> **To do**:
From the data below, please reproduce exactly everything from the line that contains "[53,309,71,319] Cd -> [47,245,61,256] cd" down to the line that contains "[540,344,552,353] [53,360,552,373] [53,377,122,387]", with both ends included.

:: Provided data ::

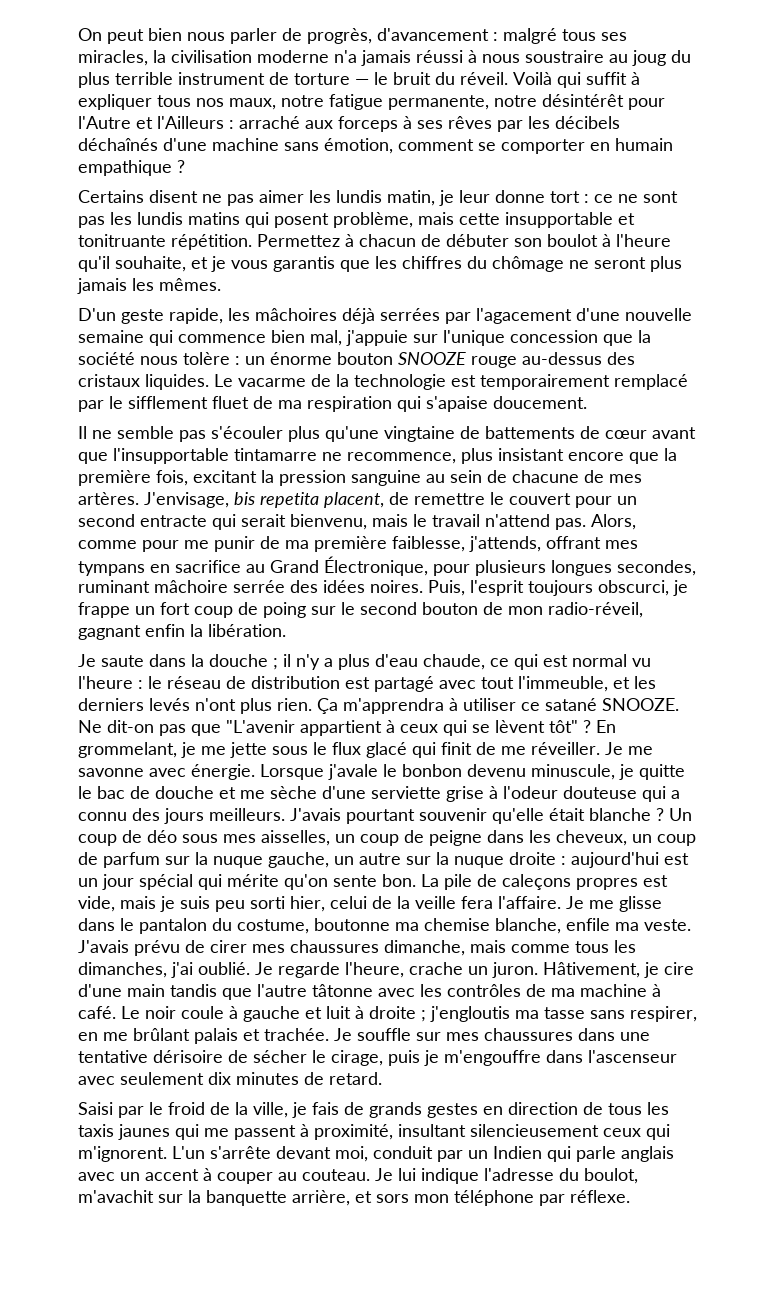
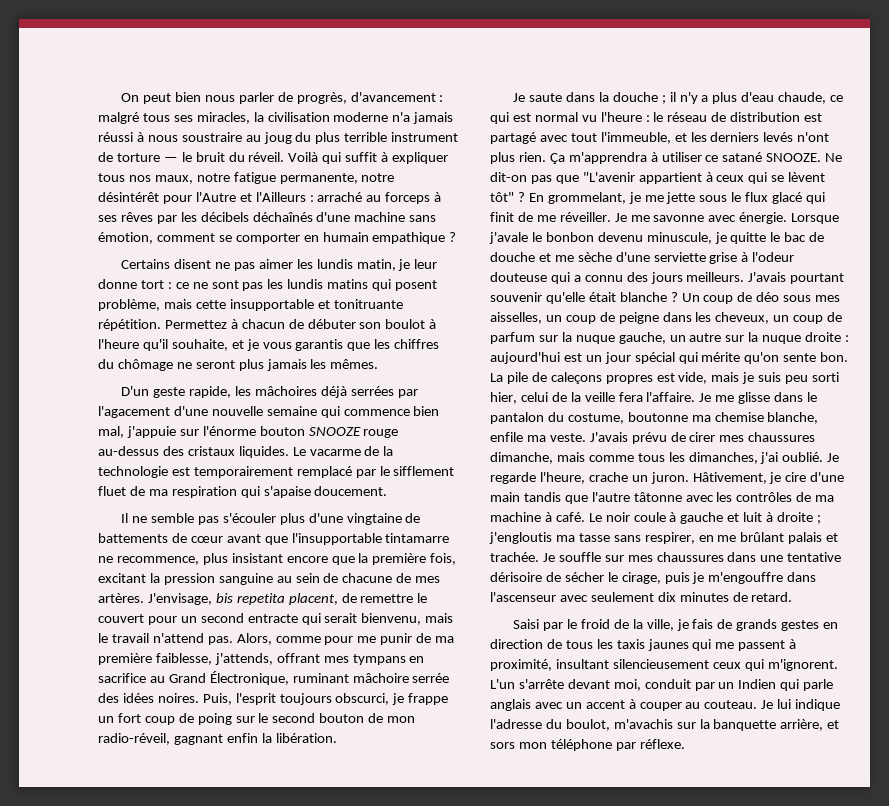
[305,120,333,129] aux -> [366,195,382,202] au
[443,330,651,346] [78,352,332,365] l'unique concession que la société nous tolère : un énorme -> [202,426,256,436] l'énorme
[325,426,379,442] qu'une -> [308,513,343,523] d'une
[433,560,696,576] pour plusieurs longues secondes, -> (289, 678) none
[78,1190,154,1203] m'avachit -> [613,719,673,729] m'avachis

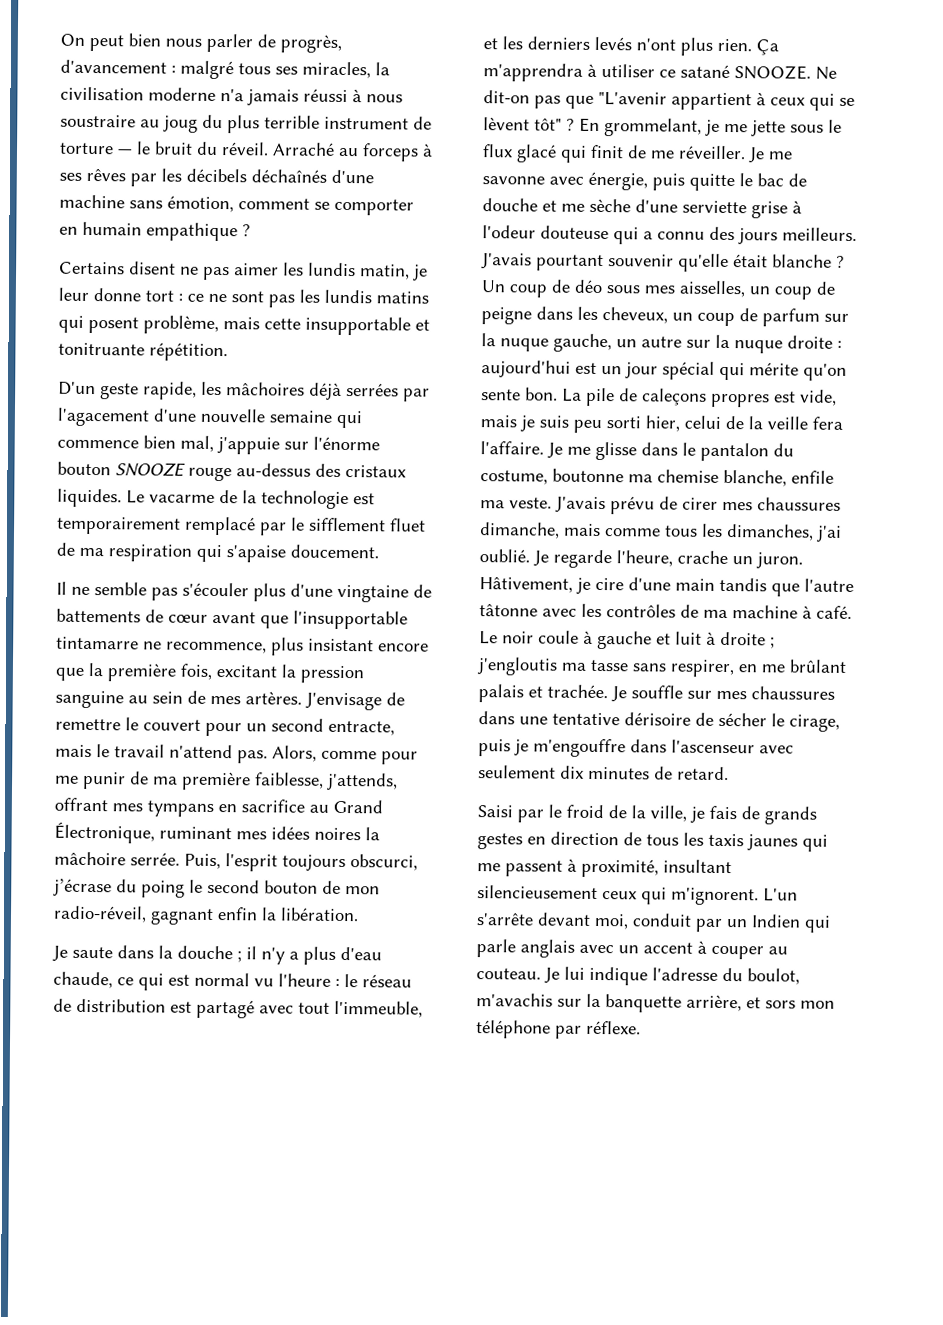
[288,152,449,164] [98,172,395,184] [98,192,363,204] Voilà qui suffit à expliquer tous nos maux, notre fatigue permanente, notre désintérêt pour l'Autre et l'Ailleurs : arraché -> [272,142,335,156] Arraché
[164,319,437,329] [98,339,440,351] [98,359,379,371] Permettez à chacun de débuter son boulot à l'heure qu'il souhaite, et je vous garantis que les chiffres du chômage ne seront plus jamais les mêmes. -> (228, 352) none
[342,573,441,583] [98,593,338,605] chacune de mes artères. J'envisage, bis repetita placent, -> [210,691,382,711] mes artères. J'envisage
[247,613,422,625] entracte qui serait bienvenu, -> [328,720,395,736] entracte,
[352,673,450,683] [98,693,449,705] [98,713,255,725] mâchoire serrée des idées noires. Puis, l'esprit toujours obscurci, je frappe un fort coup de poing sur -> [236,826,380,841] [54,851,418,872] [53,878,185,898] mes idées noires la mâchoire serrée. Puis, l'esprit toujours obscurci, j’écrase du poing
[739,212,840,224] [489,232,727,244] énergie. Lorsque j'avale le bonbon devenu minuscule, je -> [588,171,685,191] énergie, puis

:::
:: Provided data ::

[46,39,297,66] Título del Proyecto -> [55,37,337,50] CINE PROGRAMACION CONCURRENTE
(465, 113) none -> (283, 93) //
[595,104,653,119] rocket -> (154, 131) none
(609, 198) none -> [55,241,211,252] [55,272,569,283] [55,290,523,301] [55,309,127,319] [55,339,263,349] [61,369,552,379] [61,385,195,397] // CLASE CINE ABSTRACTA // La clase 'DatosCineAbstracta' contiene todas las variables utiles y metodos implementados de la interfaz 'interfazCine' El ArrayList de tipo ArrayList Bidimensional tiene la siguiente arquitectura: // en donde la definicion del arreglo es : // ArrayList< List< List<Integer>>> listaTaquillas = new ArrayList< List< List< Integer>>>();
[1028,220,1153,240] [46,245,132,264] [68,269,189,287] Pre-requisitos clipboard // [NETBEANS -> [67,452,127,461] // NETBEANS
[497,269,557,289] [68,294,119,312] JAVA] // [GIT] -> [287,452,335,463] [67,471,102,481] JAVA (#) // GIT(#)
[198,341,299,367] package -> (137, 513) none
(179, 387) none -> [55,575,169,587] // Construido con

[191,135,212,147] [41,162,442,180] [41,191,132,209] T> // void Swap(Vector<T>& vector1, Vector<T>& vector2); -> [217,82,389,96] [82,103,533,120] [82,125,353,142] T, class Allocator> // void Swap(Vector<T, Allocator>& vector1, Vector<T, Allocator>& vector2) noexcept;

:::
:: Provided data ::

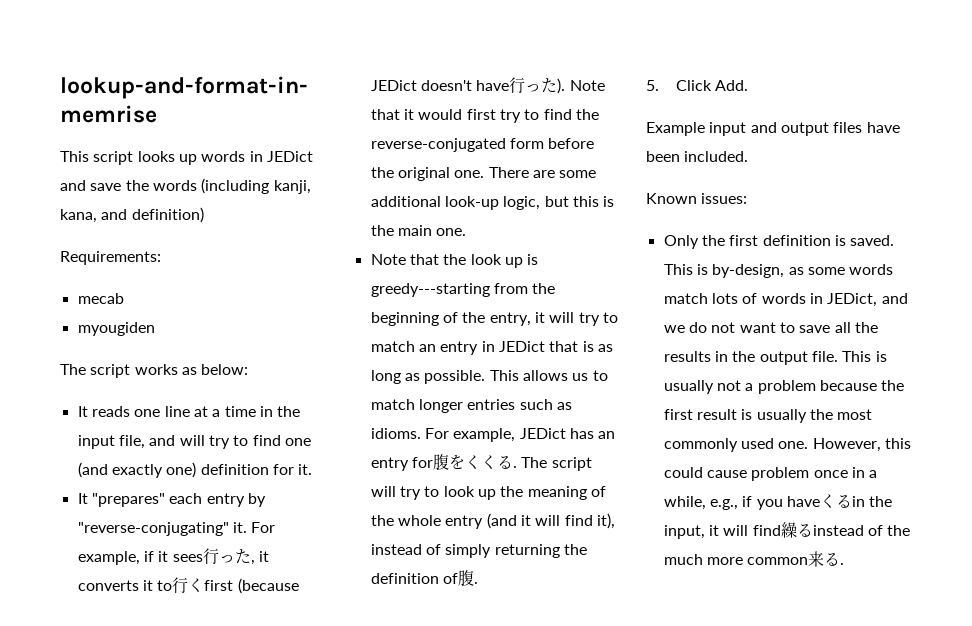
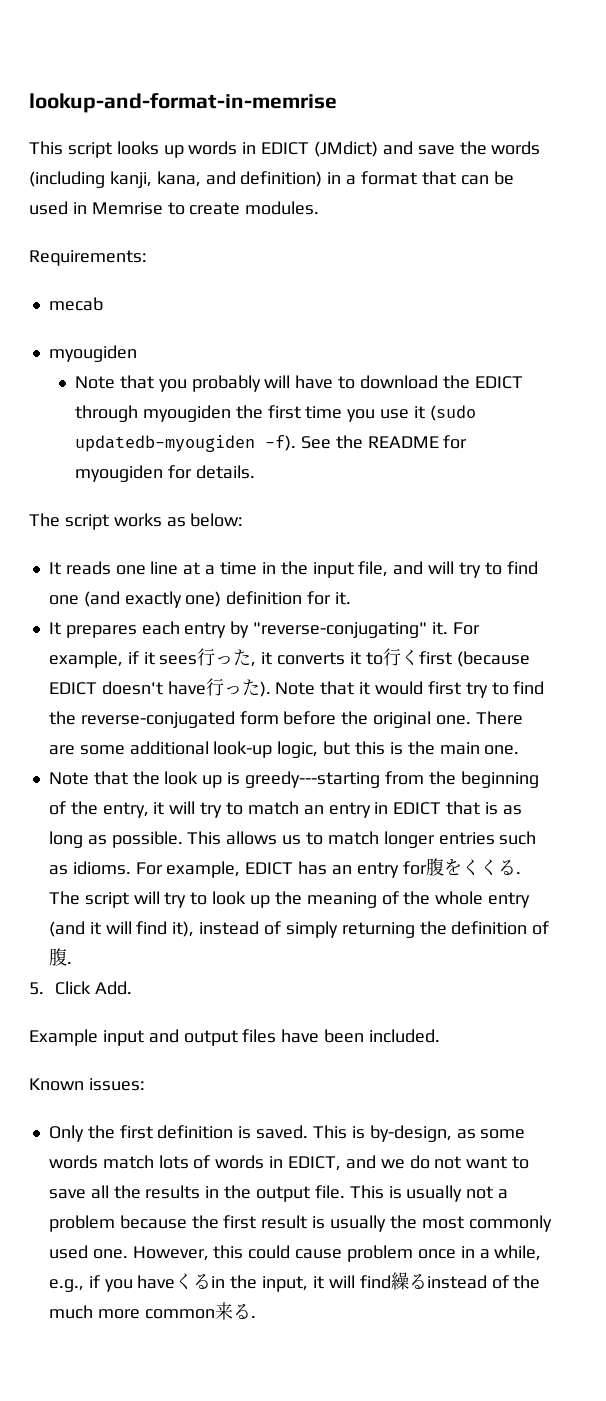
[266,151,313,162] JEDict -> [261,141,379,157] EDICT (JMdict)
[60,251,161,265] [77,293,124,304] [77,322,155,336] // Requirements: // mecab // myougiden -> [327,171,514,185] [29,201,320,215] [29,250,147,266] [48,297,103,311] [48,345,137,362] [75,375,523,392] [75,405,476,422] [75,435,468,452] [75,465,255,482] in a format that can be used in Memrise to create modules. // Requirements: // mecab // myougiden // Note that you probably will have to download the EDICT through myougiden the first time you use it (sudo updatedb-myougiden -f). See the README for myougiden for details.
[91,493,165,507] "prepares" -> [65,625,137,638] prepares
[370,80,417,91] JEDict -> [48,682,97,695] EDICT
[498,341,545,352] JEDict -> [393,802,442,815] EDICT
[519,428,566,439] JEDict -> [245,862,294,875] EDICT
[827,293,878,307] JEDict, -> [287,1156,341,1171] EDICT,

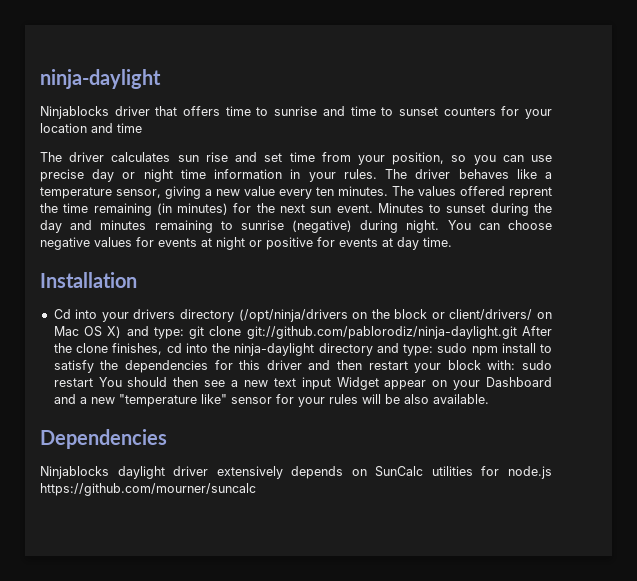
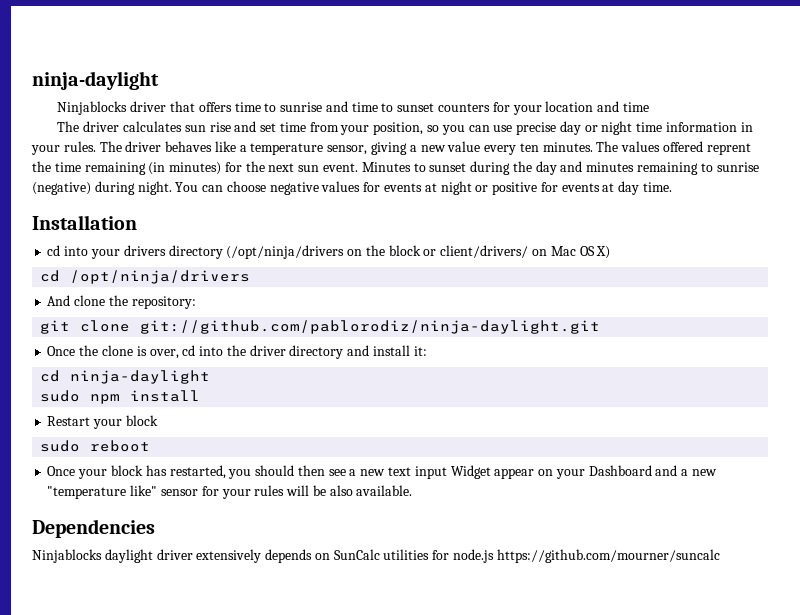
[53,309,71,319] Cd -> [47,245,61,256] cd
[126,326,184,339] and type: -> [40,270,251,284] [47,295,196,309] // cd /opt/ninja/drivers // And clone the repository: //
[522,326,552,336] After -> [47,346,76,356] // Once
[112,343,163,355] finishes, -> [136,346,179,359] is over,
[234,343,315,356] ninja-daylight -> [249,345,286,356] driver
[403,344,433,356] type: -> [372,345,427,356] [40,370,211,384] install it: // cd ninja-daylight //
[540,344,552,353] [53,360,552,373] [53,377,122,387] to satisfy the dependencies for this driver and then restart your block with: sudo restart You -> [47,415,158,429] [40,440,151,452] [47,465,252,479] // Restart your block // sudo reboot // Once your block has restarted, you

:::

> **Answer for the task**:
[53,309,71,319] Cd -> [47,245,61,256] cd
[126,326,184,339] and type: -> [40,270,251,284] [47,295,196,309] // cd /opt/ninja/drivers // And clone the repository: //
[522,326,552,336] After -> [47,346,76,356] // Once
[112,343,163,355] finishes, -> [136,346,179,359] is over,
[234,343,315,356] ninja-daylight -> [249,345,286,356] driver
[403,344,433,356] type: -> [372,345,427,356] [40,370,211,384] install it: // cd ninja-daylight //
[540,344,552,353] [53,360,552,373] [53,377,122,387] to satisfy the dependencies for this driver and then restart your block with: sudo restart You -> [47,415,158,429] [40,440,151,452] [47,465,252,479] // Restart your block // sudo reboot // Once your block has restarted, you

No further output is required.